I have a (transcendental) constant $\alpha$ and a fixed parameter $\varepsilon>0.$ I'd like to find all positive integers $n<\ell$ for which $\|n\alpha\|<\varepsilon,$ where $\|x\|$ is the distance between $x$ and the nearest integer. Is there a good way to do this?
The first natural thought is to use continued fractions but at best this would give me a few good examples rather than all of the numbers in the range.
For concreteness let's say $\ell>10^{10}$ and $\varepsilon\approx\ell/\log\ell$. In short I'm searching a big range for integers which are very close to a multiple of $\alpha.$
If you know how to solve problems of the form "find the least integer $n(\eta) \ge 1$ such that $n\alpha \in [- \eta - \varepsilon; - \eta + \varepsilon] \pmod 1$" where $|\eta| \le \varepsilon$, then you can easily find all those integers one after the other.

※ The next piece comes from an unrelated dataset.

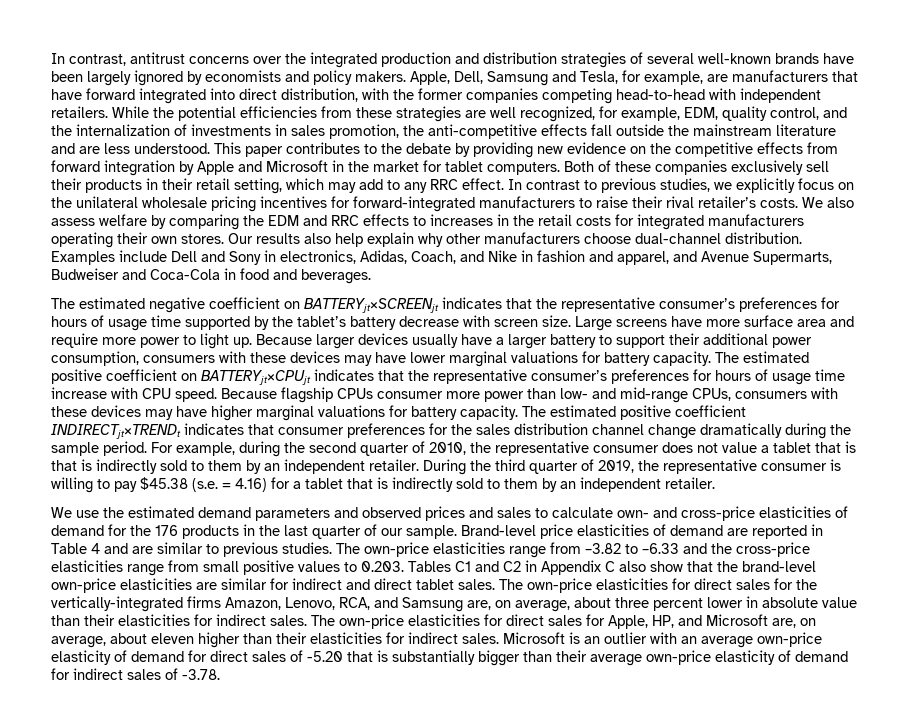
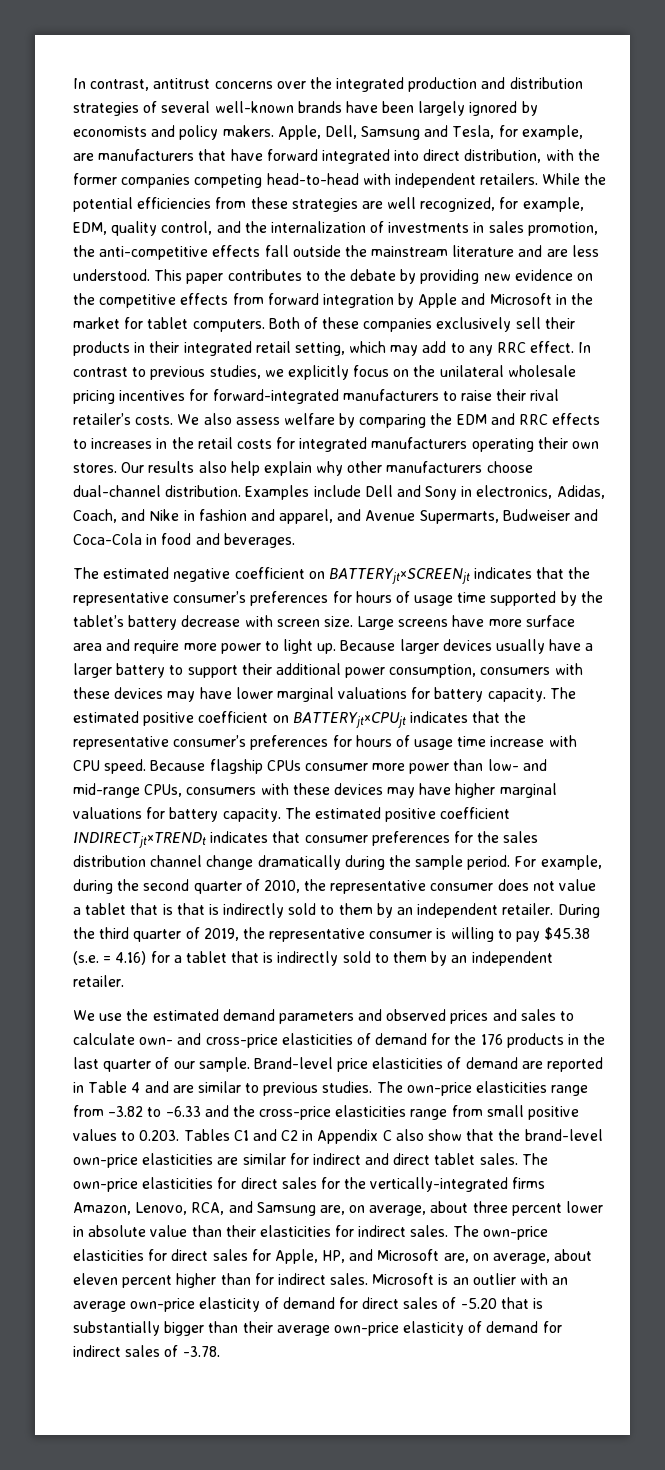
- Both of these companies exclusively sell their products in their retail setting, which may add to any RRC effect.
+ Both of these companies exclusively sell their products in their integrated retail setting, which may add to any RRC effect.
- The own-price elasticities for direct sales for Apple, HP, and Microsoft are, on average, about eleven higher than their elasticities for indirect sales.
+ The own-price elasticities for direct sales for Apple, HP, and Microsoft are, on average, about eleven percent higher than for indirect sales.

Thus, you want to keep a list of the integers $n$ such that $n \alpha$ is closer to $0$ than for any other smaller multiple. You need two lists, one made of the positive records and one of the negative records (those will contain the multiples corresponding to the continued fractions, so they are still relevant to the problem).
Both lists start with $n=1$, corresponding to $+(\alpha-\lfloor \alpha \rfloor)$ and $-(\lceil \alpha \rceil - \alpha)$. To continue the lists, one can prove by induction that the next record is the sum of the two current records. Add it to the list corresponding to its sign, and repeat. Once the difference between the two current records gets smaller than $2\varepsilon$, you can stop, and use the few records smaller than $2\varepsilon$ to compute the piecewise constant function $n(\eta)$ for $|\eta| \le \varepsilon$.
Finally, you obtain the sequence you want recursively by $N_0 = n(0)$ and $N_{k+1} = N_k + n(N_k \alpha \mod 1)$.
For example, suppose you want to find the multiples of $\sqrt 2$ that are less than $10^{-2}$ to an integer. Modulo $1$, you have the following records :
$\begin{matrix}1\sqrt 2 & = + 0.4142 & = -0.5857 \\ 2\sqrt 2 && = -0.1715 \\ 3\sqrt 2 &= +0.2426& \\ 5\sqrt 2 &= +0.0711& \\ 7\sqrt 2 &&= -0.1005 \\ 12\sqrt 2 &&= -0.0294 \\ 17\sqrt 2 &= +0.0416& \\ 29\sqrt 2 &= +0.0122& \\ 41\sqrt 2 &&= -0.0172 \\ 70\sqrt 2 &&= -0.0051\end{matrix} $.
Since $29\sqrt 2 = +0.0122$ and all the previous values are bigger than $0.02$, this shows that $n(\eta) = 29$ for $|\eta + 29\sqrt 2| \le 0.01 \pmod 1$, which means $\eta \in [-0.01 ; -0.0022] = [-0.01 ; -29\sqrt 2 + 41.01]$
Next, we have $n(\eta) = 41$ for the remaining $\eta$ satisfying $|\eta + 41\sqrt 2| \le 0.01 \pmod 1$, which means $\eta \in [+0.0072 ; +0.01] = [-41\sqrt 2 + 57.99 ; +0.01]$.
Finally, we have $n(\eta) = 70$ for the remaining $\eta$ satisfying $|\eta + 70\sqrt 2| \le 0.01 \pmod 1$, which means $\eta \in [-0.0022 ; +0.0072] = [-29\sqrt 2 + 41.01 ; -41\sqrt 2 + 57.99]$.
So if the current multiple falls in $[-0.01 ; -0.0022]$, we add $29\sqrt 2$, if it falls in $[-0.0022 ; +0.0072]$, we add $70\sqrt 2$, if it falls in $[+0.0072 ; +0.01]$, we add $41\sqrt 2$ :
Now we obtain the sequence :
$70\sqrt 2 = -0.0051\\ 99\sqrt 2 = +0.0071 \\ 169\sqrt 2 = +0.0021 \\ 239\sqrt 2 = -0.0030 \\ 268\sqrt 2 = +0.0092 \\ 309\sqrt 2 = -0.0080 \\ \ldots$
If you want to skip ahead and start from $\ell_1$, it's a bit more difficult, because from $\ell_1 \alpha$ you have to to solve a problem of the form "find the smallest $n$ such that $n\alpha$ is in such interval of length $2\varepsilon$", and this interval is unlikely to contain $0$. To find that first integer, you need to enlarge the target interval so that it contains $0$, then use the list of records to solve the problem with the enlarged interval. You will then get a bit closer to the target interval, so the next target interval will be closer to $0$, and repeat.